§ **Your instructions**: Track down each line below containing the string "solid" and copy it.

☆ ☆ ☆ ☆ ☆ ☆ ☆

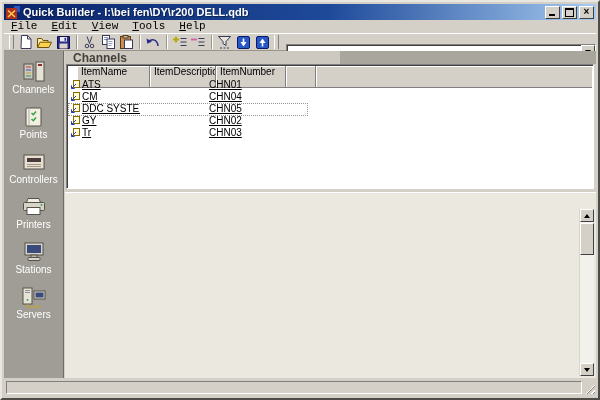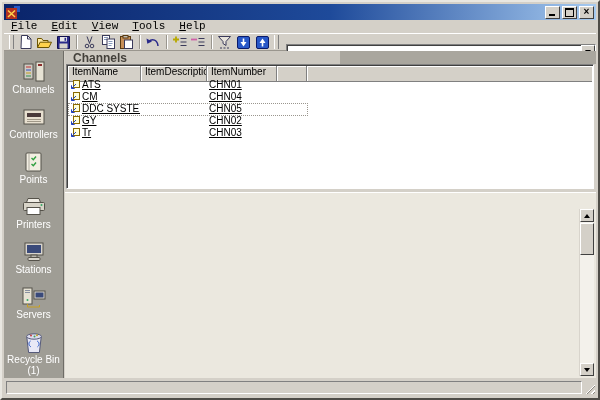--- a/index.html
+++ b/index.html
@@ -115,6 +115,7 @@
         <path d="M2 4.5l7 6.5M9 4.5L2 11" stroke="#ffd24d" stroke-width="1.5"></path>
       </svg>
     </span>
+    <span class="title-text">Quick Builder - I:\bei fen\DY\r200 DELL.qdb</span>
     <span class="win-btns">
       <button class="wbtn">
           <span class="glyph-min"></span>

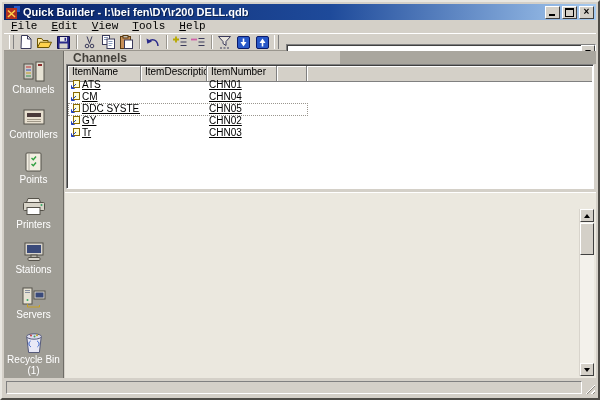--- a/index.html
+++ b/index.html
@@ -63,7 +63,7 @@
   .listview{position:absolute;left:64px;top:62px;right:4px;height:125px;
        background:#fff;border:1px solid;border-color:#808080 #fff #fff #808080;
        box-shadow:inset 1px 1px 0 #404040;box-sizing:border-box;overflow:hidden;}
-  .lv-header{position:absolute;left:1px;top:1px;right:1px;height:16px;display:flex;justify-content:space-between;}
+  .lv-header{position:absolute;left:10px;top:1px;right:1px;height:22px;display:flex;justify-content:space-between;}
   .lv-col{background:#d4d0c8;border-right:1px solid #808080;border-bottom:1px solid #808080;
        box-shadow:inset 1px 1px 0 #fff;font-size:10px;padding:0 4px;line-height:12px;
        box-sizing:border-box;white-space:nowrap;overflow:hidden;}

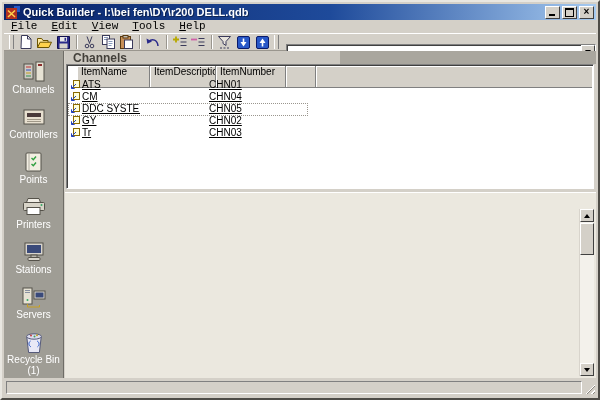--- a/index.html
+++ b/index.html
@@ -249,16 +249,6 @@
     </div>
     <div class="side-item">
       <span class="side-icon">
-        <svg width="26" height="22" viewBox="0 0 26 22">
-          <rect x="3" y="4" width="20" height="14" fill="#e8e0d0" stroke="#55524a"></rect>
-          <rect x="6" y="7" width="14" height="4" fill="#4a3a3a"></rect>
-          <path d="M6 13.5h14M6 15.5h14" stroke="#a09888"></path>
-        </svg>
-      </span>
-      <span class="side-label">Controllers</span>
-    </div>
-    <div class="side-item">
-      <span class="side-icon">
         <svg width="22" height="22" viewBox="0 0 22 22">
           <rect x="3" y="2" width="15" height="18" rx="1" fill="#f2eee2" stroke="#55524a"></rect>
           <path d="M6 2v18" stroke="#b0aca0"></path>
@@ -267,6 +257,16 @@
         </svg>
       </span>
       <span class="side-label">Points</span>
+    </div>
+    <div class="side-item">
+      <span class="side-icon">
+        <svg width="26" height="22" viewBox="0 0 26 22">
+          <rect x="3" y="4" width="20" height="14" fill="#e8e0d0" stroke="#55524a"></rect>
+          <rect x="6" y="7" width="14" height="4" fill="#4a3a3a"></rect>
+          <path d="M6 13.5h14M6 15.5h14" stroke="#a09888"></path>
+        </svg>
+      </span>
+      <span class="side-label">Controllers</span>
     </div>
     <div class="side-item">
       <span class="side-icon">

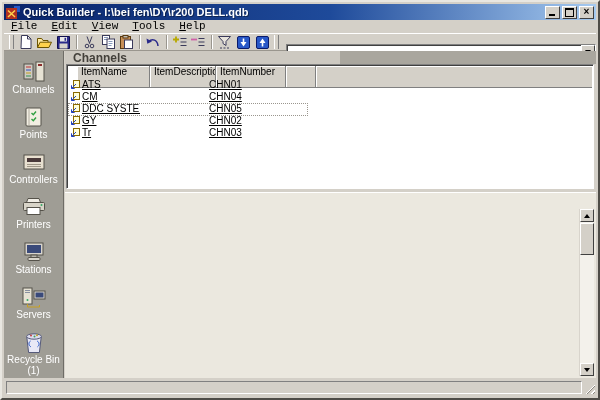--- a/index.html
+++ b/index.html
@@ -302,20 +302,6 @@
         </svg>
       </span>
       <span class="side-label">Servers</span>
-    </div>
-    <div class="side-item">
-      <span class="side-icon">
-        <svg width="22" height="24" viewBox="0 0 22 24">
-          <path d="M3.8 7l1.8 15.5h10.8L18.2 7" fill="#e8e8f6" stroke="#555a7a"></path>
-          <ellipse cx="11" cy="6.5" rx="7.4" ry="2.7" fill="#dcdcee" stroke="#555a7a"></ellipse>
-          <path d="M7.5 11c-2.2 1.5-2 4.5.3 5.8M14.5 16.8c2.2-1.5 2-4.5-.3-5.8" stroke="#2858c8" fill="none"></path>
-          <circle cx="8" cy="5.5" r="1" fill="#c04040"></circle>
-          <circle cx="11.5" cy="6.5" r="1" fill="#40a060"></circle>
-          <circle cx="14" cy="5.2" r="1" fill="#c0a020"></circle>
-        </svg>
-      </span>
-      <span class="side-label">Recycle Bin</span>
-      <span class="side-label">(1)</span>
     </div>
   </div>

☆ ☆ ☆ ☆ ☆ ☆ ☆

§ **Output of the exercise**:
        background:#fff;border:1px solid;border-color:#808080 #fff #fff #808080;
   .lv-col{background:#d4d0c8;border-right:1px solid #808080;border-bottom:1px solid #808080;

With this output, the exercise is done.